Hagen erhält BBL-Lizenz mit Bedingung - Wildcard-Beschluss zeitnah

Köln (dpa) - Alle 17 sportlich qualifizierten Clubs haben die Lizenz für die kommende Saison der Basketball-Bundesliga (BBL) erhalten. Das entschied der Lizenzierungsausschuss bei seiner Sitzung am Donnerstag in Köln. Phoenix Hagen muss allerdings eine Bedingung, den endgültigen Übergang in die neue Gesellschaftsform, erfüllen. Bei sieben Vereinen ist die Erteilung der Lizenz an Auflagen gebunden.

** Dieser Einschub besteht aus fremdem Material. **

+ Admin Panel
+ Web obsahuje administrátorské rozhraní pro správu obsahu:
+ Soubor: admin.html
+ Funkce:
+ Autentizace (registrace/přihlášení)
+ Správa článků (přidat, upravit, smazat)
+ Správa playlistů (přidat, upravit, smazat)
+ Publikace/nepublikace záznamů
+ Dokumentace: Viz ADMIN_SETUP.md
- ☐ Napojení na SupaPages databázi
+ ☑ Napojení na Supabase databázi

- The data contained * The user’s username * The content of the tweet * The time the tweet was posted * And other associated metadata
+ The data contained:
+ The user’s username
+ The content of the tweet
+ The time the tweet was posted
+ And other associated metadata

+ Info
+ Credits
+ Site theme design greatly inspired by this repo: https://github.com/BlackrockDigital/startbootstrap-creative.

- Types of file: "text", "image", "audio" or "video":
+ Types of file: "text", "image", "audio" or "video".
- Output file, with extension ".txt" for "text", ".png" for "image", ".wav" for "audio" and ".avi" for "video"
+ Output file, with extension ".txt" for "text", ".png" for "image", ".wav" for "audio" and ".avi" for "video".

Die Artland Dragons hatten ihren Antrag zurückgezogen. Ob es einen Nachrücker für die Quakenbrücker über ein Wildcard-Verfahren geben wird, sollen die Vereine «in nächster Zeit» entscheiden. Die Crailsheim Merlins erhielten eine Lizenz, besitzen aber als Absteiger aktuell nicht die notwendige sportliche Qualifikation.

Bremer Senat kündigt 250 000 Euro-Rechnung für Gladbach-Spiel an

Bremen (dpa) - Die Deutsche Fußball Liga (DFL) soll sich zum zweiten Mal an den Kosten eines Bundesliga-Risikospiels in Bremen beteiligen. Der Dachverband bestätigte am Donnerstag eine Ankündigung des Bremer Senats für das letzte Saison-Heimspiel von Werder Bremen gegen Borussia Mönchengladbach am 16. Mai. Laut Rose Gerdts-Schiffler, Sprecherin der Bremer Innenbehörde, wird sich der Kostenbescheid «im Rahmen von 200 000 bis 250 000 Euro» bewegen. Die DFL lehnt die Zahlung dieser Bescheide grundsätzlich ab und hat juristische Mittel angekündigt. Auch in Bremen, wo am Sonntag Bürgerschaftswahlen stattfinden, wird mit einem längeren Rechtsstreit gerechnet.